Et il l’admire. La caresse. La frôle.

Les dents se referment sur la clavicule. Se resserrent. Marquent.

Grognements de douleur. De plaisir. Extase. Étoiles.

Mais le téléphone sonne. Les coupe.

Frustration. Masculine.

Sourire en coin. Féminin.

-Camélia, j’écoute. Oh ! Bonjour, Q ! Comment vous portez-vous ?

La voix mêle douceur et fraîcheur. Un côté enfantin et poli.

La jalousie croque un toast. Ses yeux observent le ballet occasionné par le mouvement des jambes. La robe de chambre de soie blanche s’enroule. Tourne. Caresse. Glisse.

Le toast craque, se fend, sous les dents. Rythme nerveux.

-D’accord. Oui, Q, j’ai compris, je vais lui transmettre. Merci.

Un grand sourire plein de dents blanches étincelantes.

Et un cœur qui est étreint.

-Oui, Q. Encore merci. C’est ça, je vous embrasse.

Le téléphone est raccroché. Le toast est tombé. Les traits du visage sont crispés.

-James ? Votre migraine vous suit encore ?

La chaise reprend sa propriétaire. Une main chaude se dépose sur la cuisse musclée.

-Repartez vous coucher, James.

Inquiétude sincère.

Canine dans lèvre.

Papillon sur la joue. Sucré. Doux.

-Et, avant que vous ne me le proposiez, non, je ne compte ni vous rejoindre, ni vous accompagner.

Grimace dépitée.

-Je vous connais suffisamment, James.

Moqueries douces.

Une main caresse les cheveux blonds, puis la joue.

-James, un peu raisonnable ?

La porte se referme.

-Un vrai gamin.

Se levant, elle s’approche de la porte-fenêtre.

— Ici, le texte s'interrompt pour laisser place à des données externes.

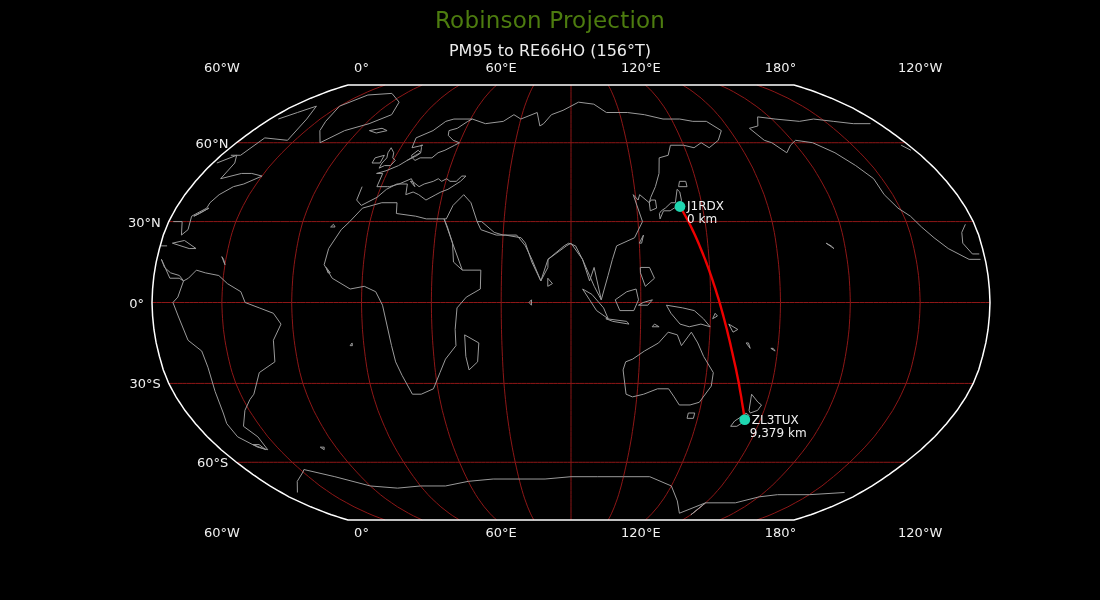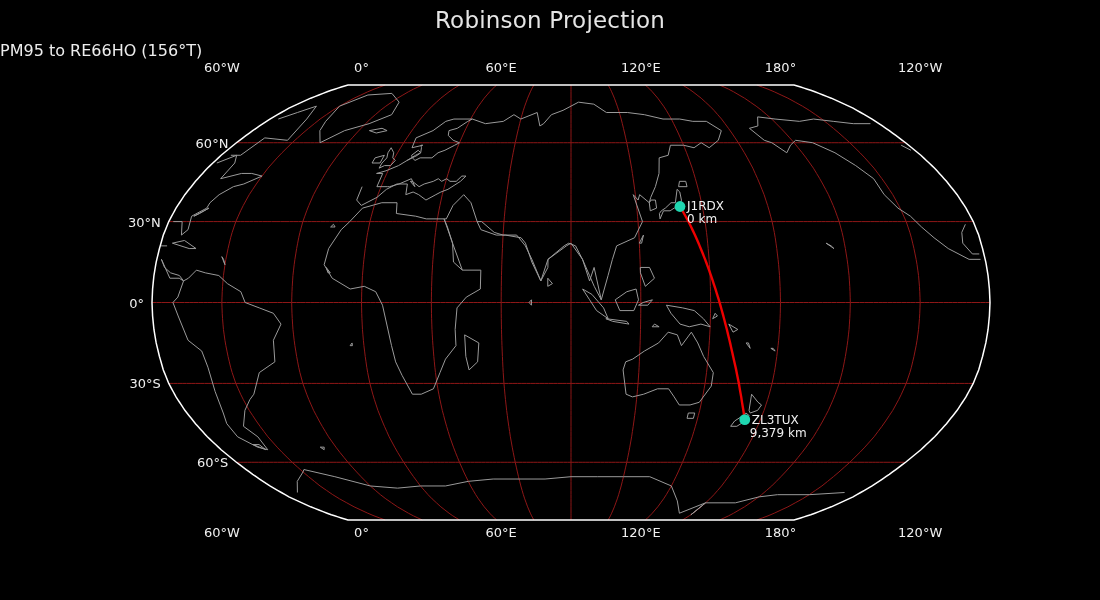"Robinson Projection" .title { color: #e5e5e5 -> #4d7c0f }
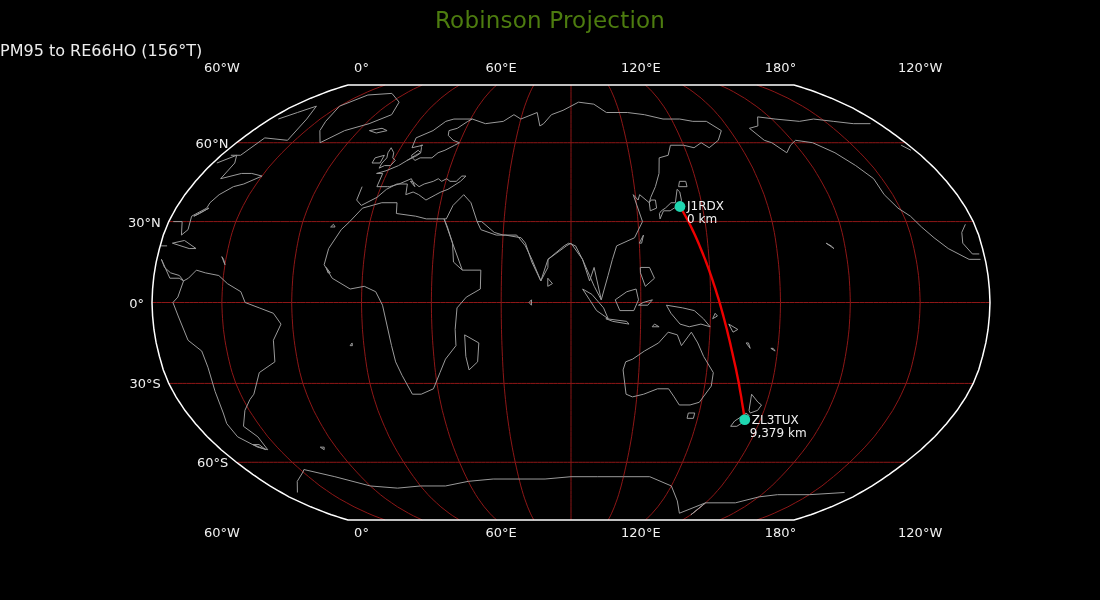"PM95 to RE66HO (156°T)" .subtitle { text-align: none -> center }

Il fait beau. Le soleil luit. Les oiseaux ont fuit.

Téléphone.

-Allô ? Oui, c’est moi.

-…

-Non, il ne se doute encore de rien.

-…

-Non plus. Pas de soupçons. En tout cas, il ne m’en a pas fait part.

-…

-Oui, ça commence.

-…

-Exactement. Les effets secondaires se font sentir. Dois-je tout de même continuer ?

-…

-Si je vous le demande, c’est bien parce que je ne souhaite pas en prendre la responsabilité.

-…

-Non, ce n’est pas mortel ! C’est juste que si nous devions continuer à travailler en partenariat, j’ai peur des réactions physiques occasionnées par une trop grande accoutumance.

-…

-Non, aucun risque d’addiction.

-…

-Le bonjour chez vous.

Le téléphone claque. Tombe.

Insulte.

La porte se ferme sans bruit.

Un sourire rêveur naît derrière la vitre.

Une grimace d’incompréhension et du sentiment de trahison naissant derrière la porte.